What was the meaning of this strange commotion? Phantoms—of the past—presaging phantoms endlessly to follow.... At dawn she had gone out blithely enough to welcome her lover. He had come. And then.... But even before his coming, that curious battle had set in. Not his hat or the twist of his profile.... Phantoms. Phantoms rising up in her heart like some sinister cloud of retribution. And their single adversary: "You are mine, all mine...."

Now, in this sombre hour shunned by sleep, the conflict achieved an effect of climax: she felt it to be that, obscurely yet with a desperate poignancy—felt that an issue precious in the scheme of her unfolding destiny faced decision. Legions of spent loves went by in marshalled battle trim. With an inward cry she watched them as they passed. Perfume still lingering in the house, though with the guest departed. Ghosts of a many-vizaged passion, homing at length, for the fulfilment of a barter Faust-like in its essence.

How lavish she had always been: how free! Shambles, now the glamour was gone stale. A monstrous cheapening—a heart flung out to-let in a public street. Yes, how easily and extravagantly she had spent herself—a profligate spending, for what the moment could return. Here, at last, was a love that demanded: "You must be mine, all mine—you must belong to me forever!" Curious, that of them all—of all the voices that had spoken of love before—it should be Lynndal's which, in fancy, thus first framed a so momentous contract!

He had been always so modest; in the beginning, to be loved in return had figured for him as a too, too generous conjecture. Gradually, however, there had been a return. Their lives had drawn together. The fact that this love had, from almost the very beginning, been challenged to the bridging of such distance began to assume for Louise a new and arresting significance. There had been something in it, in its very fibre, rising above any mere convenience of contact: a phenomenon unique, it struck her, in the long and turbulent history of her heart interests. Those letters.... "That was just it," she had groped when confronted by Aunt Marjie. Romancing appeared to have carried her far, how far! Mirage. And yet, behind the mirage a something deeper lurked. She sensed this now; but all the weary day she had sensed it also, dimly. Lynndal. Hitherto, the man himself had barely figured. Yet ever he had been there, too. He had come from far in the west to put a ring on her finger, and had found her in a panic of goblin doubt. That fancied voice in the shriek of steam: "Mine—mine!" Then the kiss which exposed her dilemma. But behind these things—the man; the man himself. And what was this that seemed for so long, in a fine and utter silence, to have been building? Sanctuary!...

Her mind, as she lay here in the dark, became indeed a battleground for this ultimate climax of struggle. An unimagined realm they made of it. Her heart beat faster and her cheeks grew hot. To-let, in a public street. "Richard! I have done what he would have done—what he did! I am no better—no better!" She writhed, and the bitterness did not leave her—carried her instead to a yet more awful conclusion: "I am no better than a—than a—" The terrible word scorched across her heart, leaving a scar behind. Sobs shook her body, and the tears were bitter tears of hopelessness and regret.

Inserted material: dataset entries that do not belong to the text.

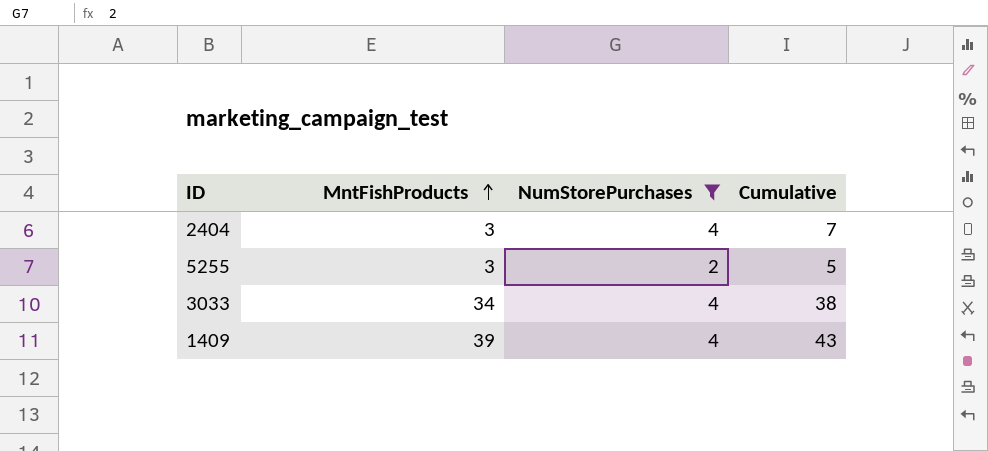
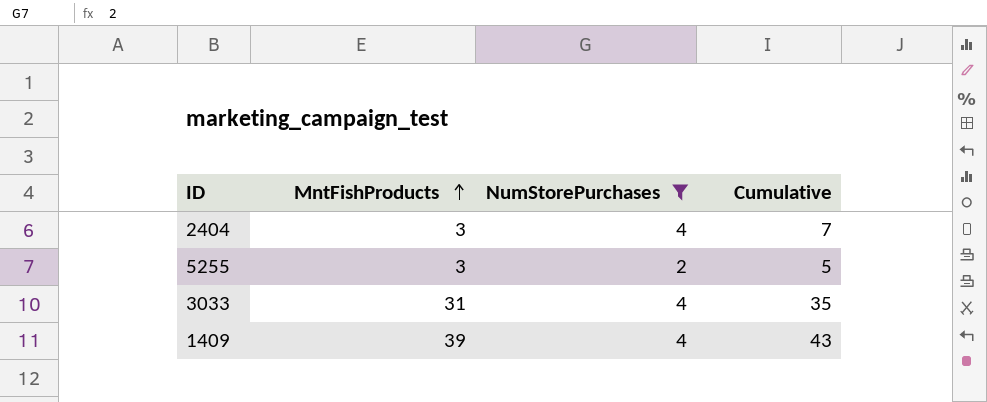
3033 | MntFishProducts: 34 -> 31
3033 | Cumulative: 38 -> 35

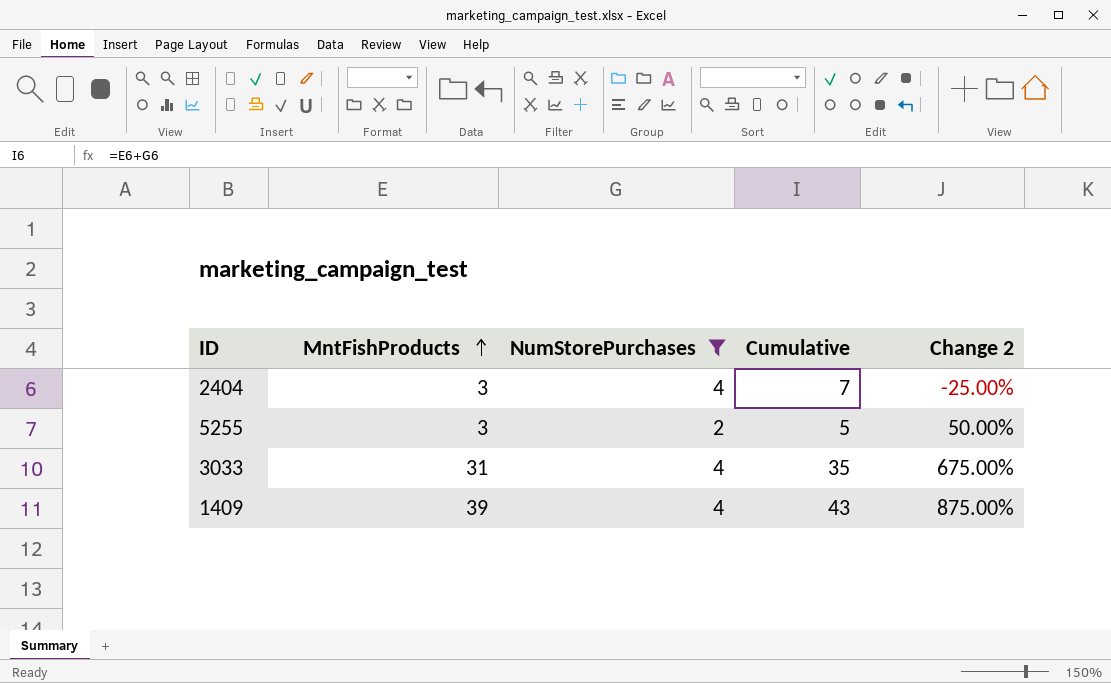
column Change 2 | formula: none -> ([MntFishProducts] - [NumStorePurchases]) / [NumStorePurchases]

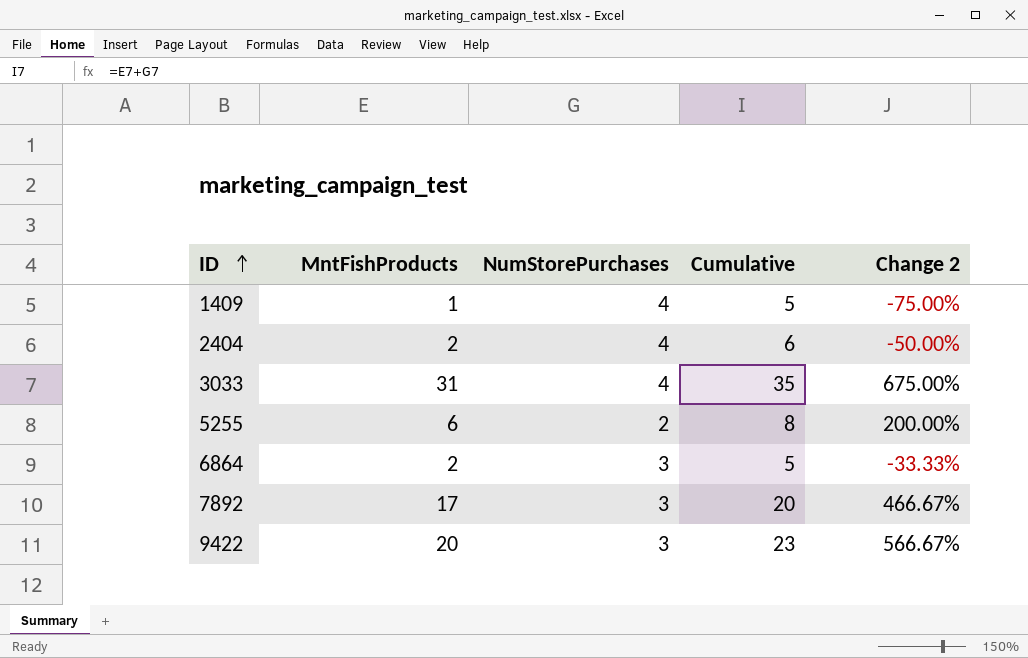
filter: NumStorePurchases != 3 -> none
row order: MntFishProducts ascending -> ID ascending
1409 | MntFishProducts: 39 -> 1
1409 | Cumulative: 43 -> 5
1409 | Change 2: 875.00% -> -75.00%
2404 | MntFishProducts: 3 -> 2
2404 | Cumulative: 7 -> 6
2404 | Change 2: -25.00% -> -50.00%
5255 | MntFishProducts: 3 -> 6
5255 | Cumulative: 5 -> 8
5255 | Change 2: 50.00% -> 200.00%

But then, slowly, the bitterness eased a little; and, full of amazement, she felt a shy presence of freshness stealing mysteriously in, as from some empire where struggle is no citizen. A strange and beautiful sense of disentanglement. In the previous moment of unwithheld relentless purgatory, she had caught the rhythm of that something—that something behind the mirage! So that, in time, as she lay relaxed, with tears undried on her face, it came to her that just one fact remained, of all the febrile facts which, out of a long inglorious past, had attained the immortality of ghost-hood. Just one—one "living" fact: Lynndal!

Until today he had but filled a niche—but carried on the pattern of the many; now, however, the power to stem this ruinous tide revealed itself as at hand, just waiting to be seized—the courage to give herself completely, and to achieve a love as steadfast and unchanging as his had proved to be.

The night wore on. The moon grew sleepy and drooped in the starry western sky. But Louise did not sleep. There was high drama in her heart, and she could not sleep till it was all played out.

She began laying plans. What would her life be like if she married Lynndal? Dry-farming. But later he would run for Congress—perhaps he would be Governor some day. And in the meantime, love—and there would perhaps be children.... Security! Peace! An anchorage—something to steady her and set her wayward heart at rest!

"I'm the kind of girl," she told herself, with a grimness which still went hand in hand with the orgy of honesty and fearless insight that had been making these dark hours so memorable, "—the kind that must be married. I—I'm not safe otherwise—not to be trusted."